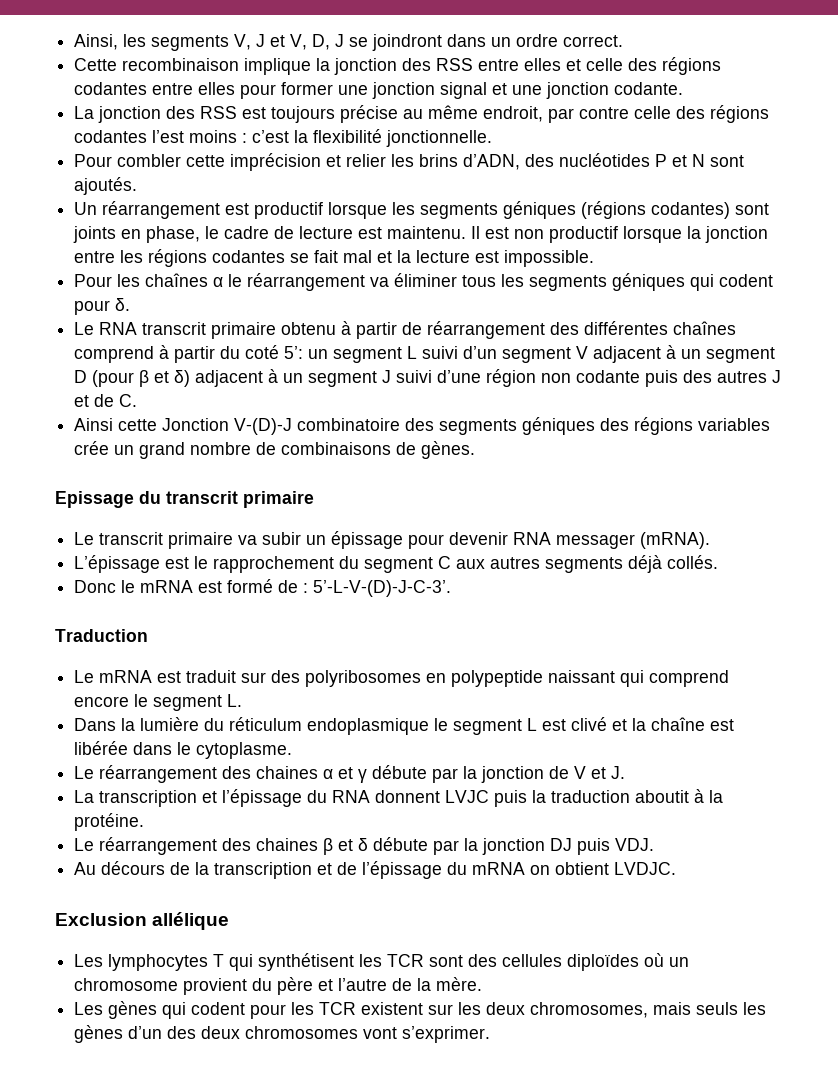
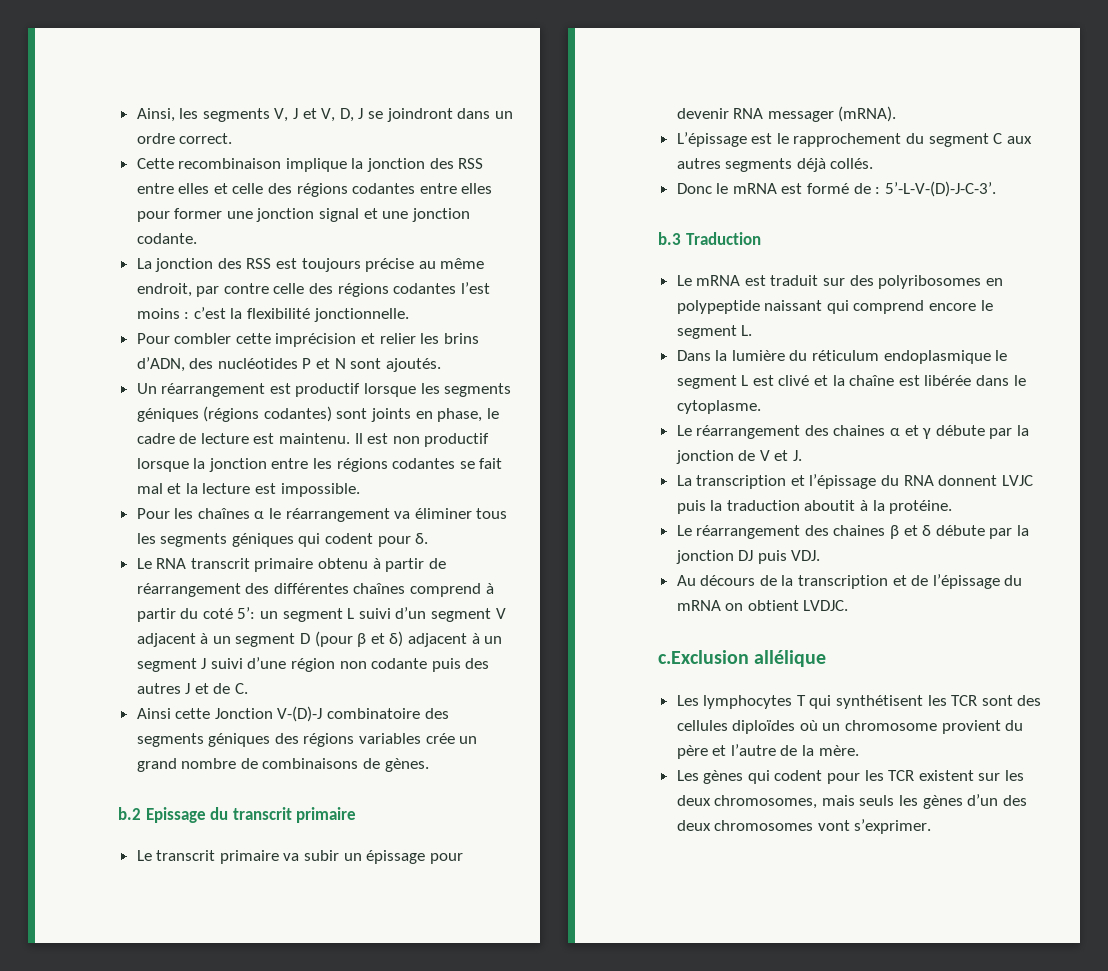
- Epissage du transcrit primaire
+ b.2 Epissage du transcrit primaire
- Traduction
+ b.3 Traduction
- Exclusion allélique
+ c.Exclusion allélique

•••••

**Required work:** An exact, picture-free copy of the entries is required.

**Answer box:**
- Epissage du transcrit primaire
+ b.2 Epissage du transcrit primaire
- Traduction
+ b.3 Traduction
- Exclusion allélique
+ c.Exclusion allélique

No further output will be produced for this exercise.